Ladies and gentlemen, welcome to the Arrowhead Pharmaceutical's Conference Call. Throughout today's recorded presentation, all participants will be in a listen-only mode. After the presentation, there will be an opportunity to ask questions. I will now hand the conference over to Vincent Anzalone, Vice President of Investor Relations for Arrowhead.
Please go ahead, Vince..
Good afternoon, everyone. Thank you for joining us today to discuss Arrowhead's results for its fiscal 2017 second quarter ended March 31, 2017. With us today from management are President and CEO, Dr. Christopher Anzalone, who will provide an overview of the quarter; Dr.
Bruce Given, our Chief Operating Officer and Head of R&D, who will discuss our pipeline; and Ken Myszkowski, our Chief Financial Officer, who will give a review of the financials.
Before we begin, I'd like to remind you that comments made during today's call contain certain forward-looking statements within the meaning of Section 27A of the Securities Act of 1933, and Section 21E of the Securities Exchange Act of 1934.
All statements, other than statements of historical fact, including without limitation, those with respect to Arrowhead's goals, plans and strategies, are forward-looking statements.
These include statements regarding our expectations around the development, safety and efficacy of our drug candidates, projected cash runway and expected future development activities. These statements represent management's current expectations and are inherently uncertain. Thus, actual results may differ materially.

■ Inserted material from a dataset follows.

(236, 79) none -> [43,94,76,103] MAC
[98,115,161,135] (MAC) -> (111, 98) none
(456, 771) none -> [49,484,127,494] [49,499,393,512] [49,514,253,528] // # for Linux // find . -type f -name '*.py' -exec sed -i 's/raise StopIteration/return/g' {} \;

Arrowhead disclaims any intent and undertakes no duty to update any of the forward-looking statements discussed on today's call.
You should refer to the discussions under risk factors in Arrowhead's annual report on Form 10-K and the Company's subsequent quarterly reports on Form 10-Q for additional matters to be considered in this regard including risks and other considerations that could cause actual results to vary from the presented expected results expressed in today's call.

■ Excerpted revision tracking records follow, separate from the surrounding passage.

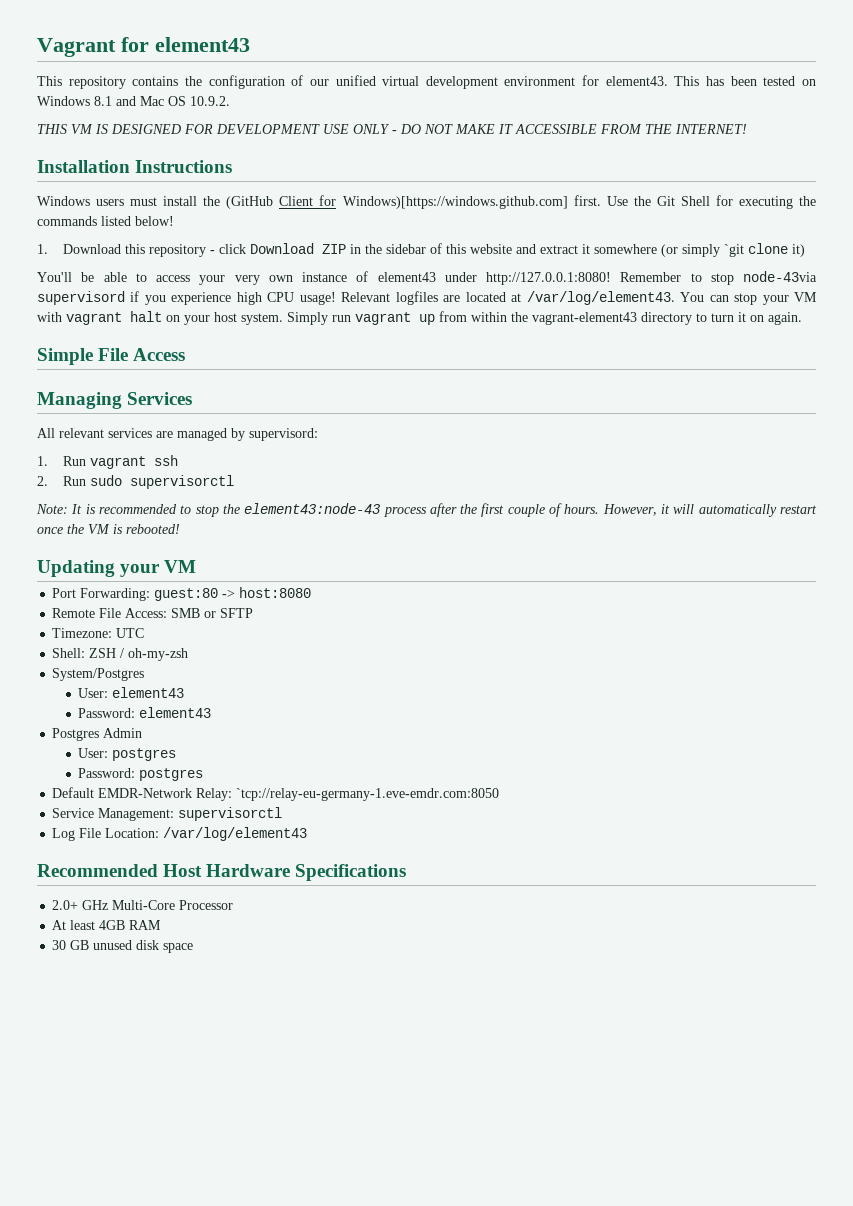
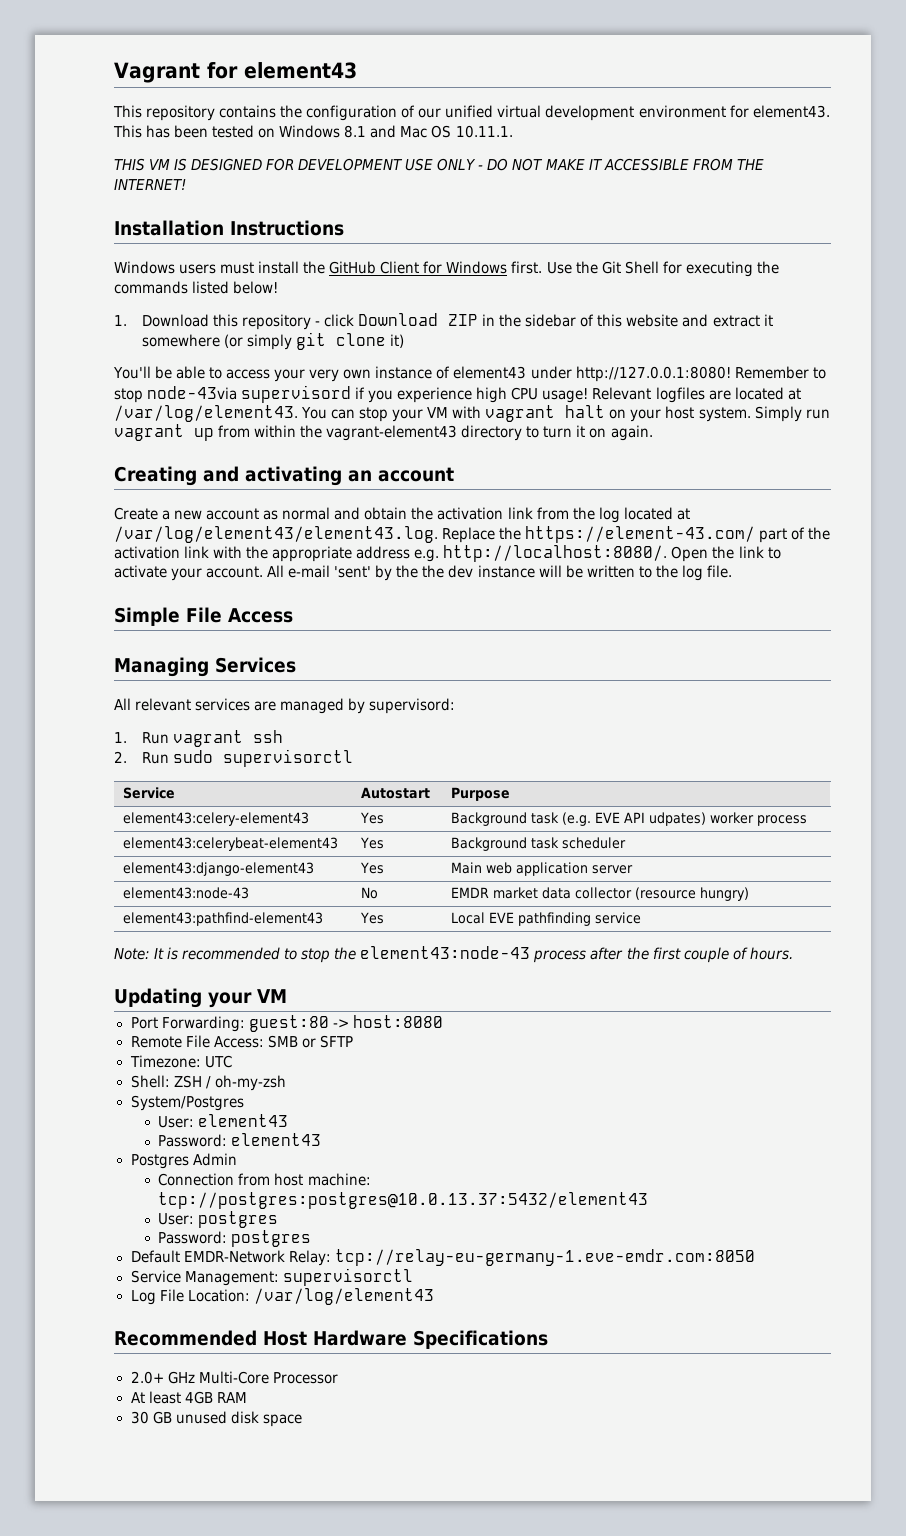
[190,96,230,106] 10.9.2. -> [455,125,513,138] 10.11.1.
[226,196,274,209] (GitHub -> [329,261,377,274] GitHub
[342,196,568,209] Windows)[https://windows.github.com] -> [446,261,508,274] Windows
[723,244,744,257] `git -> [295,332,326,350] git
(802, 318) none -> [114,466,454,486] [114,507,690,523] [114,526,831,543] [114,545,781,562] [114,565,732,581] // Creating and activating an account // Create a new account as normal and obtain the activation link from the log located at /var/log/element43/element43.log. Replace the https://element-43.com/ part of the activation link with the appropriate address e.g. http://localhost:8080/. Open the link to activate your account. All e-mail 'sent' by the the dev instance will be written to the log file.
(234, 482) none -> [123,787,176,799] [361,787,431,799] [451,787,511,801] [123,812,310,826] [360,812,385,824] [451,812,808,826] [123,837,339,851] [360,837,385,849] [451,837,627,851] [123,862,315,876] [360,862,385,874] [451,862,634,876] [123,887,250,899] [361,887,379,899] [451,887,750,901] [123,912,324,926] [360,912,385,924] [451,912,642,926] // Service | Autostart | Purpose // element43:celery-element43 | Yes | Background task (e.g. EVE API udpates) worker process // element43:celerybeat-element43 | Yes | Background task scheduler // element43:django-element43 | Yes | Main web application server // element43:node-43 | No | EMDR market data collector (resource hungry) // element43:pathfind-element43 | Yes | Local EVE pathfinding service
[602,504,817,517] [37,524,180,534] However, it will automatically restart once the VM is rebooted! -> (793, 953) none
(143, 733) none -> [158,1173,371,1186] [158,1192,649,1209] // Connection from host machine: tcp://postgres:postgres@10.0.13.37:5432/element43
[236,788,500,801] `tcp://relay-eu-germany-1.eve-emdr.com:8050 -> [334,1249,755,1266] tcp://relay-eu-germany-1.eve-emdr.com:8050

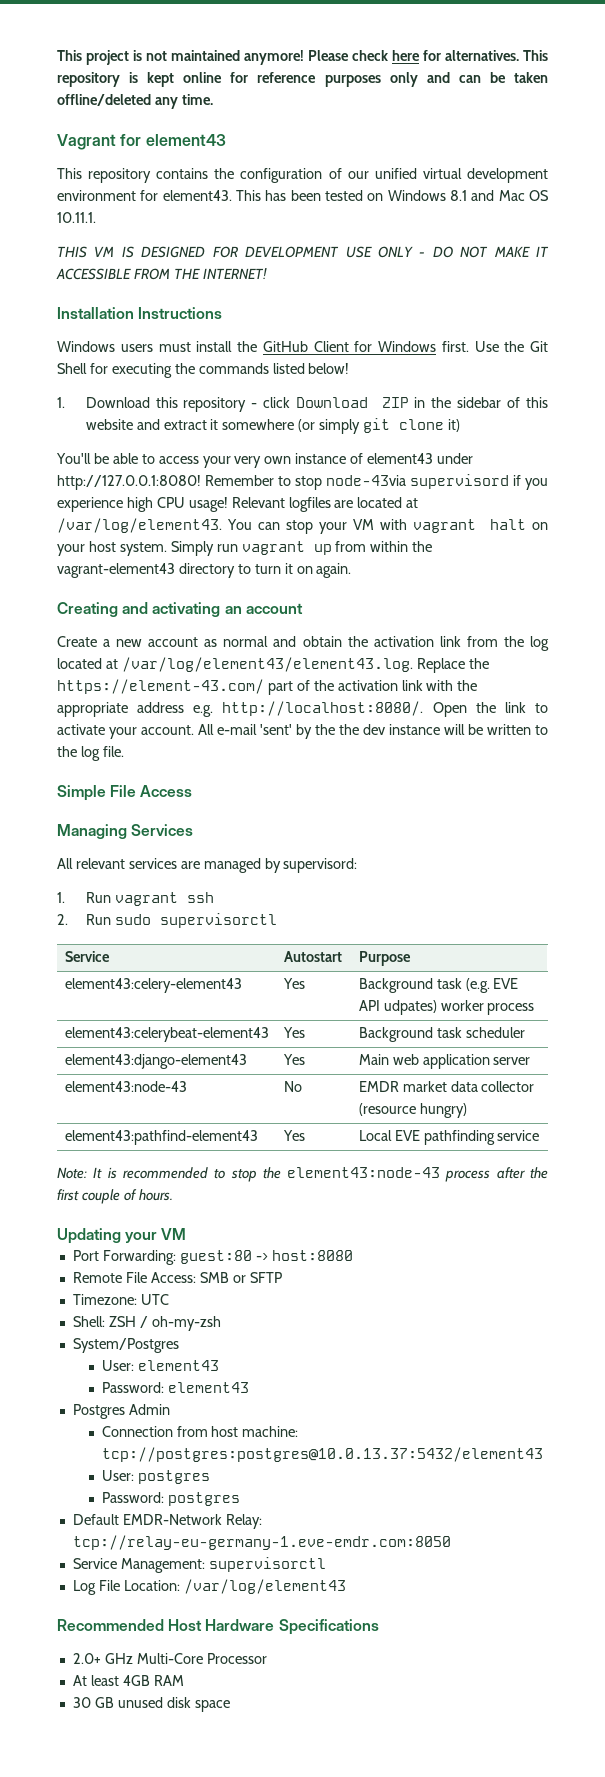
(114, 72) none -> [57,50,548,65] [57,72,548,87] [57,94,213,109] This project is not maintained anymore! Please check here for alternatives. This repository is kept online for reference purposes only and can be taken offline/deleted any time. //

With that said, I would like to turn the call to Chris Anzalone, President and CEO of the company.
Chris?.
Thanks, Vince. Good afternoon everyone, and thank you for joining us today. We had a highly productive quarter, and continue to push our cardiovascular partnership with Amgen forward rapidly, while also advancing our own pipeline of new RNAi-based medicines toward the clinic.
2017 is an important building year for Arrowhead, and we continue to be laser-focused on execution. We simply must be fast and we must be good. That means hitting aggressive timelines and performance goals on both research and clinical development fronts, and demonstrating that we have a fully enabled RNAi therapeutics platform.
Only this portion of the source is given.